This is an automated email from the ASF dual-hosted git repository.
hongze pushed a commit to branch main
in repository https://gitbox.apache.org/repos/asf/gluten.git
The following commit(s) were added to refs/heads/main by this push:
new d1b5e1c15b [GLUTEN-8227][VL] fix: Update sort elimination rules for
Hash Aggregate (#9473)
d1b5e1c15b is described below
commit d1b5e1c15bf86c01d183ca782f3d6007ebff12a0
Author: Ankita Victor <[email protected]>
AuthorDate: Sat Mar 21 15:28:39 2026 +0530
[GLUTEN-8227][VL] fix: Update sort elimination rules for Hash Aggregate
(#9473)
Closes #8227
---
.../backendsapi/velox/VeloxSparkPlanExecApi.scala | 17 +++++++++++
.../execution/HashAggregateExecTransformer.scala | 33 ++++++++++++++++++++++
.../extension/FlushableHashAggregateRule.scala | 28 ++++++++++++++++--
.../execution/VeloxAggregateFunctionsSuite.scala | 31 ++++++++++++++++++++
.../gluten/backendsapi/SparkPlanExecApi.scala | 23 +++++++++++++++
.../HashAggregateExecBaseTransformer.scala | 20 +++++++++++++
.../extension/columnar/EliminateLocalSort.scala | 4 +--
.../columnar/offload/OffloadSingleNodeRules.scala | 2 +-
8 files changed, 152 insertions(+), 6 deletions(-)
diff --git
a/backends-velox/src/main/scala/org/apache/gluten/backendsapi/velox/VeloxSparkPlanExecApi.scala
b/backends-velox/src/main/scala/org/apache/gluten/backendsapi/velox/VeloxSparkPlanExecApi.scala
index 08b9964094..6cd5aef035 100644
---
a/backends-velox/src/main/scala/org/apache/gluten/backendsapi/velox/VeloxSparkPlanExecApi.scala
+++
b/backends-velox/src/main/scala/org/apache/gluten/backendsapi/velox/VeloxSparkPlanExecApi.scala
@@ -353,6 +353,23 @@ class VeloxSparkPlanExecApi extends SparkPlanExecApi with
Logging {
resultExpressions,
child)
+ override def genSortAggregateExecTransformer(
+ requiredChildDistributionExpressions: Option[Seq[Expression]],
+ groupingExpressions: Seq[NamedExpression],
+ aggregateExpressions: Seq[AggregateExpression],
+ aggregateAttributes: Seq[Attribute],
+ initialInputBufferOffset: Int,
+ resultExpressions: Seq[NamedExpression],
+ child: SparkPlan): HashAggregateExecBaseTransformer =
+ SortHashAggregateExecTransformer(
+ requiredChildDistributionExpressions,
+ groupingExpressions,
+ aggregateExpressions,
+ aggregateAttributes,
+ initialInputBufferOffset,
+ resultExpressions,
+ child)
+
/** Generate HashAggregateExecPullOutHelper */
override def genHashAggregateExecPullOutHelper(
aggregateExpressions: Seq[AggregateExpression],
diff --git
a/backends-velox/src/main/scala/org/apache/gluten/execution/HashAggregateExecTransformer.scala
b/backends-velox/src/main/scala/org/apache/gluten/execution/HashAggregateExecTransformer.scala
index 8097ea925d..a0c52c7909 100644
---
a/backends-velox/src/main/scala/org/apache/gluten/execution/HashAggregateExecTransformer.scala
+++
b/backends-velox/src/main/scala/org/apache/gluten/execution/HashAggregateExecTransformer.scala
@@ -623,6 +623,39 @@ case class RegularHashAggregateExecTransformer(
}
}
+// Hash aggregation that was offloaded from a SortAggregateExec.

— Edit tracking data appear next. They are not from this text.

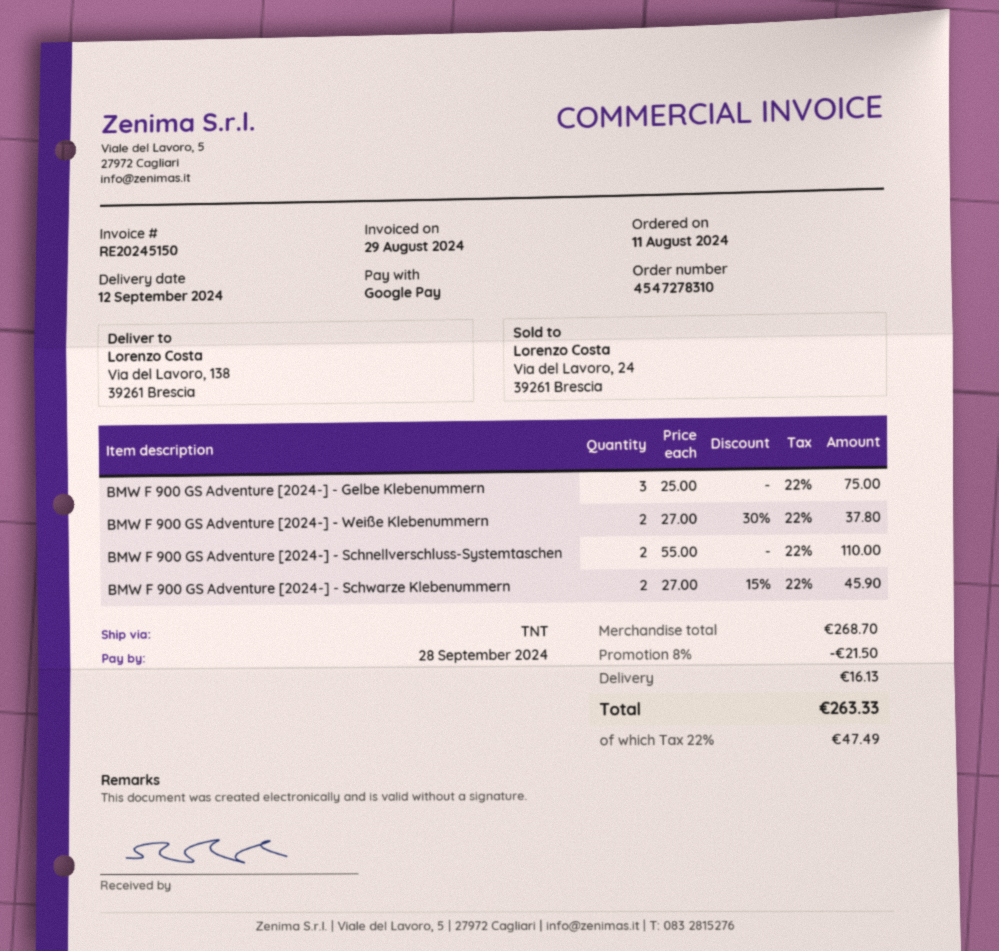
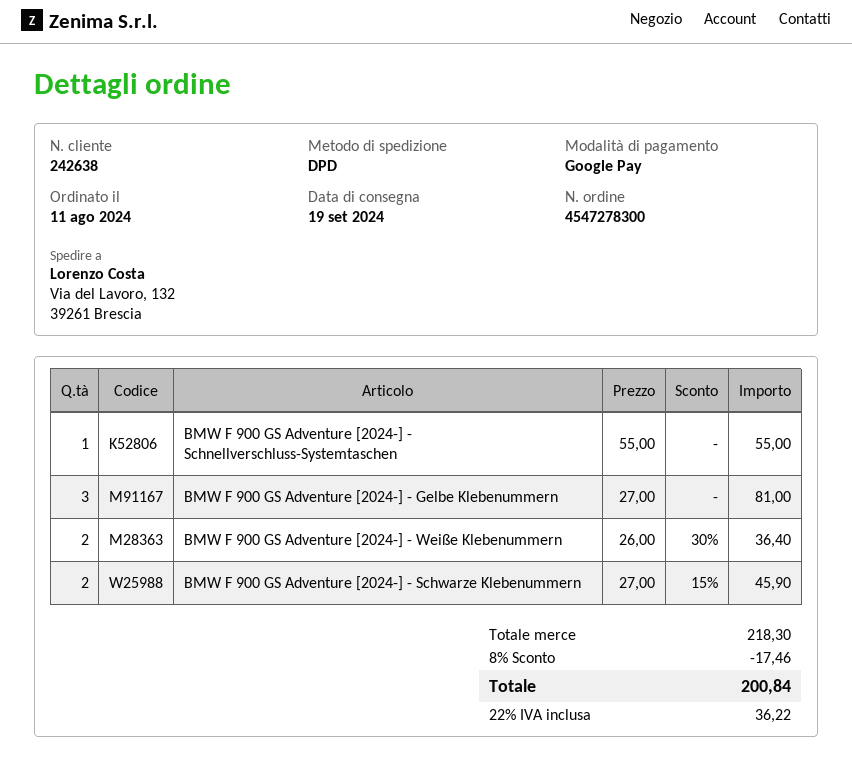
order number: 4547278310 -> 4547278300
delivery date: 2024-09-12 -> 2024-09-19
shipping method: TNT -> DPD
ship to: Via del Lavoro, 138, 39261 Brescia -> Via del Lavoro, 132, 39261 Brescia
BMW F 900 GS Adventure [2024-] - Gelbe Klebenummern: 3 x 25.00 = 75.00 -> 3 x 27.00 = 81.00
BMW F 900 GS Adventure [2024-] - Weiße Klebenummern: 2 x 27.00 - 30% = 37.80 -> 2 x 26.00 - 30% = 36.40
BMW F 900 GS Adventure [2024-] - Schnellverschluss-Systemtaschen: 2 x 55.00 = 110.00 -> 1 x 55.00 = 55.00
subtotal: 268.70 -> 218.30
discount: 8% = 21.50 -> 8% = 17.46
shipping: 16.13 -> none
tax: 22% = 47.49 -> 22% = 36.22
total: 263.33 -> 200.84

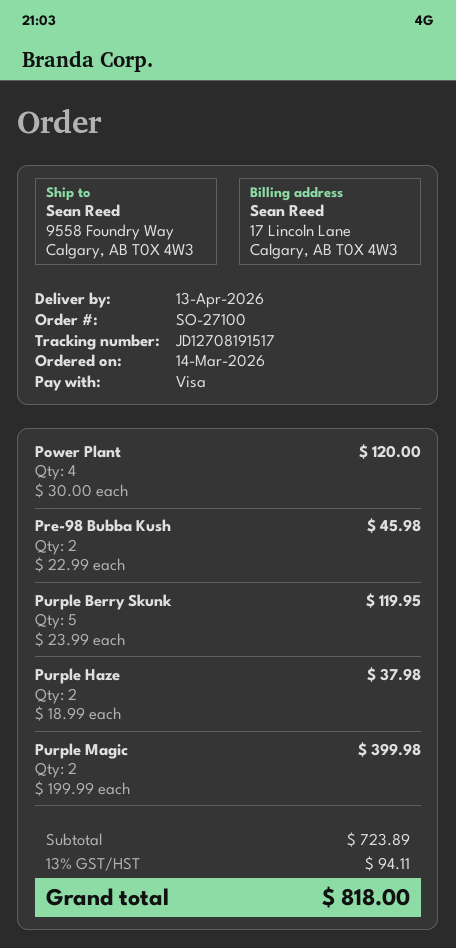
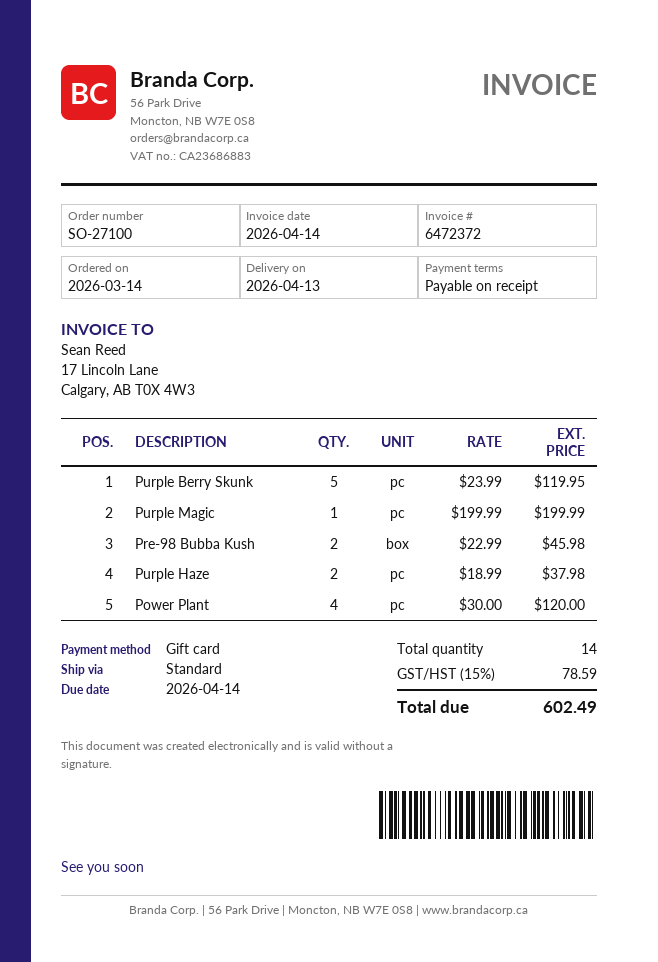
payment method: Visa -> gift card
Purple Magic: 2 x 199.99 = 399.98 -> 1 x 199.99 = 199.99
tax: 13% = 94.11 -> 15% = 78.59
total: 818.00 -> 602.49

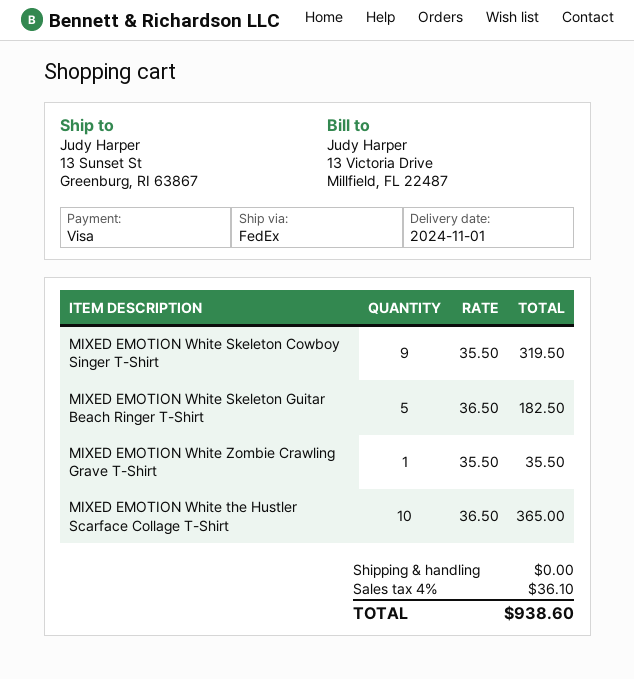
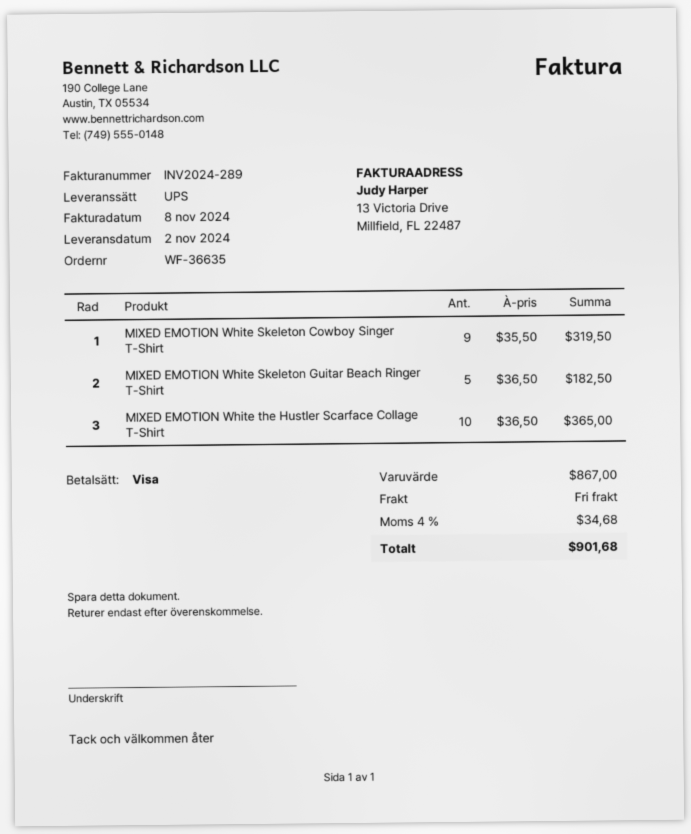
delivery date: 2024-11-01 -> 2024-11-02
shipping method: FedEx -> UPS
MIXED EMOTION White Zombie Crawling Grave T-Shirt: 1 x 35.50 = 35.50 -> none
tax: 4% = 36.10 -> 4% = 34.68
total: 938.60 -> 901.68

Preserves
sort-aggregate semantics
+// so that upstream sort elimination rules can safely remove the preceding
sort.
+case class SortHashAggregateExecTransformer(
+ requiredChildDistributionExpressions: Option[Seq[Expression]],
+ groupingExpressions: Seq[NamedExpression],
+ aggregateExpressions: Seq[AggregateExpression],
+ aggregateAttributes: Seq[Attribute],
+ initialInputBufferOffset: Int,
+ resultExpressions: Seq[NamedExpression],
+ child: SparkPlan)
+ extends HashAggregateExecTransformer(
+ requiredChildDistributionExpressions,
+ groupingExpressions,
+ aggregateExpressions,
+ aggregateAttributes,
+ initialInputBufferOffset,
+ resultExpressions,
+ child)
+ with SortAggregateExecTransformer {
+
+ override protected def allowFlush: Boolean = false
+
+ override def simpleString(maxFields: Int): String =
+ s"SortToHash${super.simpleString(maxFields)}"
+
+ override def verboseString(maxFields: Int): String =
+ s"SortToHash${super.verboseString(maxFields)}"
+
+ override protected def withNewChildInternal(newChild: SparkPlan):
HashAggregateExecTransformer = {
+ copy(child = newChild)
+ }
+}
+
// Hash aggregation that emits pre-aggregated data which allows duplications
on grouping keys
// among its output rows.
case class FlushableHashAggregateExecTransformer(
diff --git
a/backends-velox/src/main/scala/org/apache/gluten/extension/FlushableHashAggregateRule.scala
b/backends-velox/src/main/scala/org/apache/gluten/extension/FlushableHashAggregateRule.scala
index 0aa48d8d37..6216dd8747 100644
---
a/backends-velox/src/main/scala/org/apache/gluten/extension/FlushableHashAggregateRule.scala
+++
b/backends-velox/src/main/scala/org/apache/gluten/extension/FlushableHashAggregateRule.scala
@@ -82,21 +82,43 @@ case class FlushableHashAggregateRule(session:
SparkSession) extends Rule[SparkP
aggExprs.exists(isUnsupportedAggregation)
}
+ /**
+ * Walks the plan downward, applying func to each
RegularHashAggregateExecTransformer or
+ * SortHashAggregateExecTransformer that is eligible for flushable
conversion. An aggregate is
+ * eligible when all expressions are Partial/PartialMerge, input is not
already partitioned by the
+ * grouping keys, and no aggregate function disallows flushing.
+ */
private def replaceEligibleAggregates(plan: SparkPlan)(
- func: RegularHashAggregateExecTransformer => SparkPlan): SparkPlan = {
+ func: HashAggregateExecTransformer => SparkPlan): SparkPlan = {
def transformDown: SparkPlan => SparkPlan = {
case agg: RegularHashAggregateExecTransformer
if !agg.aggregateExpressions.forall(p => p.mode == Partial || p.mode
== PartialMerge) =>
- // Not a intermediate agg. Skip.
+ // Not an intermediate agg. Skip.
agg
case agg: RegularHashAggregateExecTransformer
if isAggInputAlreadyDistributedWithAggKeys(agg) =>
- // Data already grouped by aggregate keys, Skip.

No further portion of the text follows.